**Your objective**
The records appear below. Report how many of their lines contain the word "user", giving the number alone.

**Records excerpted from a collection**
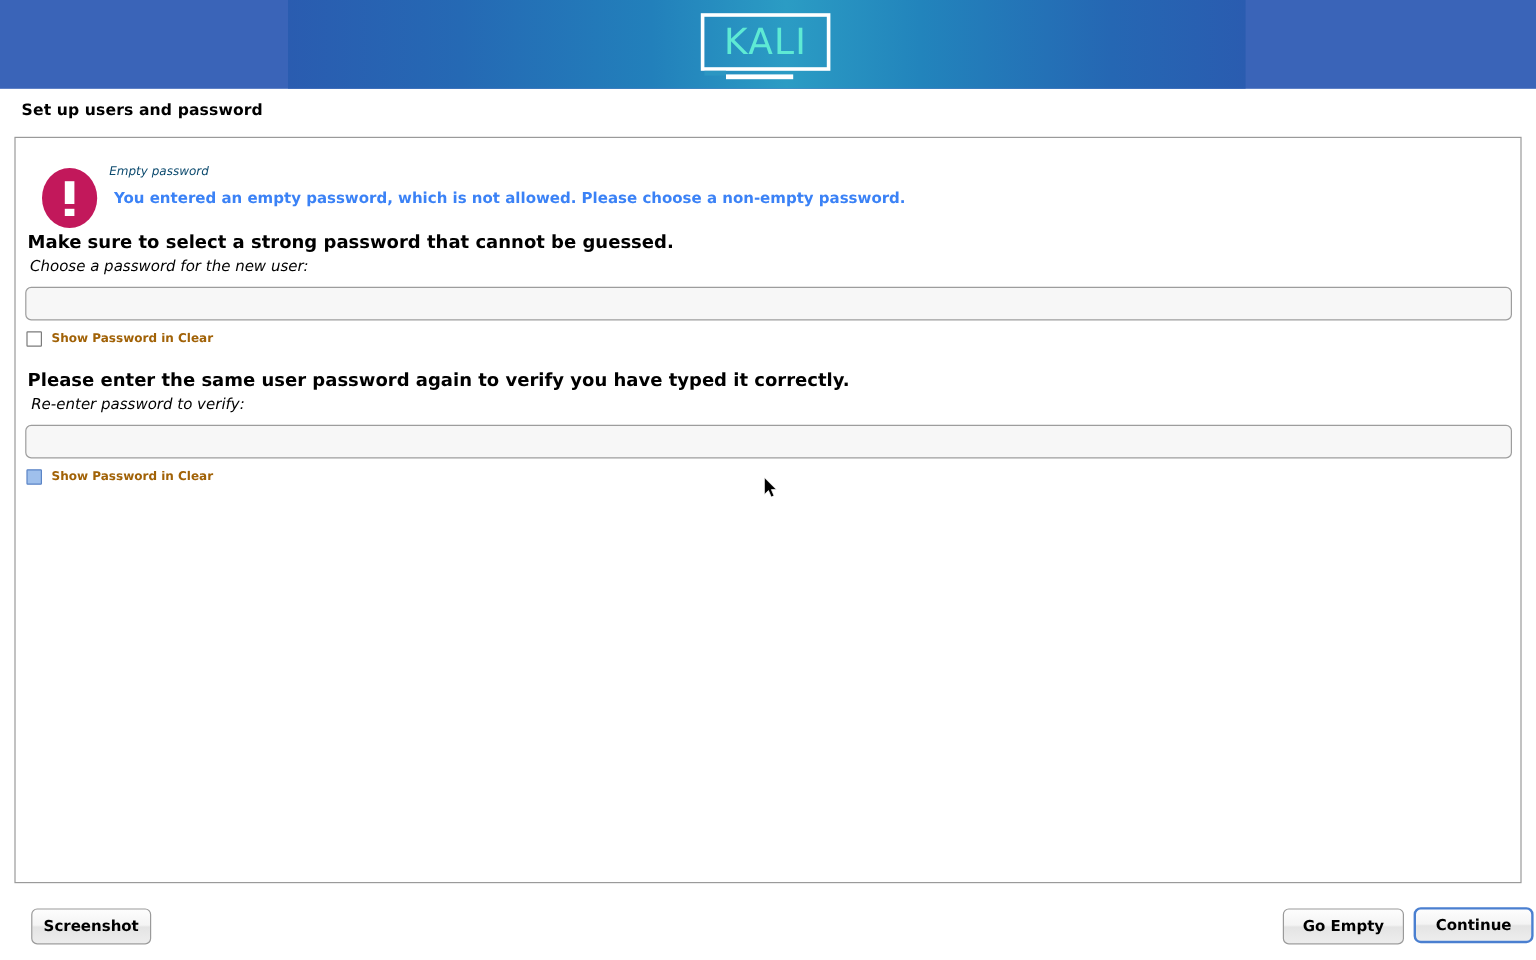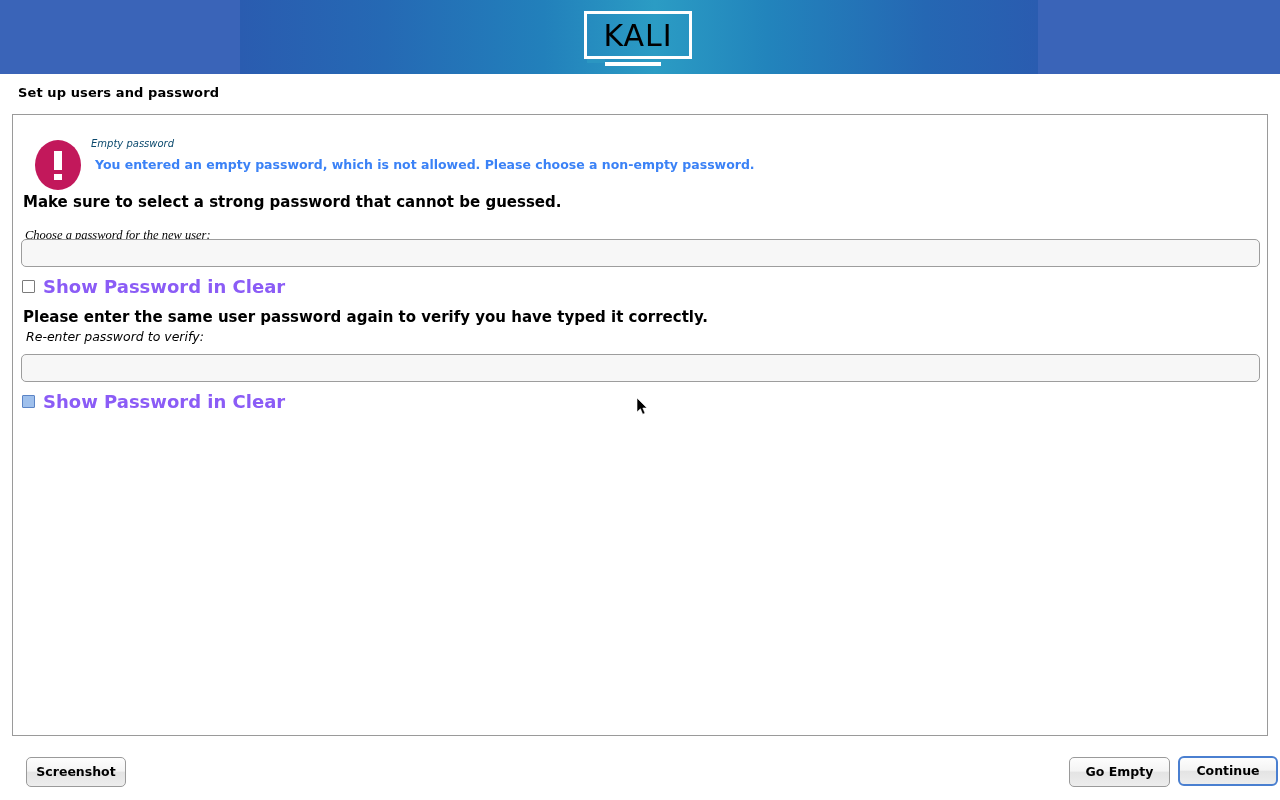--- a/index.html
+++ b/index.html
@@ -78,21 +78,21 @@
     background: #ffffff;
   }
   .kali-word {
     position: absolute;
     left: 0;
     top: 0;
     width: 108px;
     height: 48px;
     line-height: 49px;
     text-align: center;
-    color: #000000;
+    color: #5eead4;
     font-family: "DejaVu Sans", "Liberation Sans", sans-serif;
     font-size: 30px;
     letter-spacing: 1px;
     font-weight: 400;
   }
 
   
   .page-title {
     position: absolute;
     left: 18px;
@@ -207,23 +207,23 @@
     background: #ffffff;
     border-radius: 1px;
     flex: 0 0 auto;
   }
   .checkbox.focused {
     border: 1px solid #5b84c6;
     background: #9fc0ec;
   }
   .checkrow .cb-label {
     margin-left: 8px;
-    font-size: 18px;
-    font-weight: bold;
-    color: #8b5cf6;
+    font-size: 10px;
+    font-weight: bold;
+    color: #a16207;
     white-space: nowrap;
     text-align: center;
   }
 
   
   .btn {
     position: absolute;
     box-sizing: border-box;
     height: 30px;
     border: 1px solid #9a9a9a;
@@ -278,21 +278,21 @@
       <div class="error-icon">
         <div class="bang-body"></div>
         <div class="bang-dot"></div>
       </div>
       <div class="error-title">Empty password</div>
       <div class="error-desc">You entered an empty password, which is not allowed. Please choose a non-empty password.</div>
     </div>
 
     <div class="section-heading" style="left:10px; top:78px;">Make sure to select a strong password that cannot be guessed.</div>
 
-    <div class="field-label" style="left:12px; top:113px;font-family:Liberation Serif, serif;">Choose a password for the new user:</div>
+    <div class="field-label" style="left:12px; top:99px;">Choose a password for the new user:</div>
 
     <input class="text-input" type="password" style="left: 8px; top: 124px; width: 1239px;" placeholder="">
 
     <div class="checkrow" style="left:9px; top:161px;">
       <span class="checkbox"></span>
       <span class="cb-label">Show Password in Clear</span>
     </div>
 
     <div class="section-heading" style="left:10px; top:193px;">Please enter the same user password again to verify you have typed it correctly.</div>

--

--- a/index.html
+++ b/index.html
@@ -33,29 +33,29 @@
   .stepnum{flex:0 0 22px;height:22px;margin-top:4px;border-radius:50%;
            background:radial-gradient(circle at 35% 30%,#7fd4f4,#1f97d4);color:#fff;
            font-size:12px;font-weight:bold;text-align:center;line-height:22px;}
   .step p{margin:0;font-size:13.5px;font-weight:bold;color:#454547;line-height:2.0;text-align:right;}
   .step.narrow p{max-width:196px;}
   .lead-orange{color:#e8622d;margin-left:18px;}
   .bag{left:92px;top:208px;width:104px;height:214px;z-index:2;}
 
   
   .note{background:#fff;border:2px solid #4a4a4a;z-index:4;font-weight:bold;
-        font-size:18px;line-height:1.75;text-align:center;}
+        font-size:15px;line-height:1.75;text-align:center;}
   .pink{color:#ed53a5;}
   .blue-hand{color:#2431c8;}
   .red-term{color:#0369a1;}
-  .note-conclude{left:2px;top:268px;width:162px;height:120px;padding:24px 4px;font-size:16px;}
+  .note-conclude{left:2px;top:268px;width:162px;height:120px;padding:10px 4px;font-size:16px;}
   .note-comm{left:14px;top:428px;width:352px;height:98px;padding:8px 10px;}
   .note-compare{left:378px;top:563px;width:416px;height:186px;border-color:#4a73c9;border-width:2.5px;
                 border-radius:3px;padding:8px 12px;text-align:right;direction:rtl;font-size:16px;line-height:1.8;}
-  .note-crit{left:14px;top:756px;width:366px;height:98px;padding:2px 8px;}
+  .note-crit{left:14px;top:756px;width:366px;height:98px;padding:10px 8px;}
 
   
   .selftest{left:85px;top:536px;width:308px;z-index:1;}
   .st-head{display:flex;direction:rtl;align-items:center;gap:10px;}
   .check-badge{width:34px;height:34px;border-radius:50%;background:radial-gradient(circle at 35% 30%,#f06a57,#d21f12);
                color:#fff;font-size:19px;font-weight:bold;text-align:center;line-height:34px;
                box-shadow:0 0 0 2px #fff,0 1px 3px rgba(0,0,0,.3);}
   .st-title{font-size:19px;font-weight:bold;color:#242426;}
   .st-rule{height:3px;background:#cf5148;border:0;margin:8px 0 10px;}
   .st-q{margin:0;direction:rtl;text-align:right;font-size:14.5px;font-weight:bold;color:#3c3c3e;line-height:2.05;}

**Answer**
3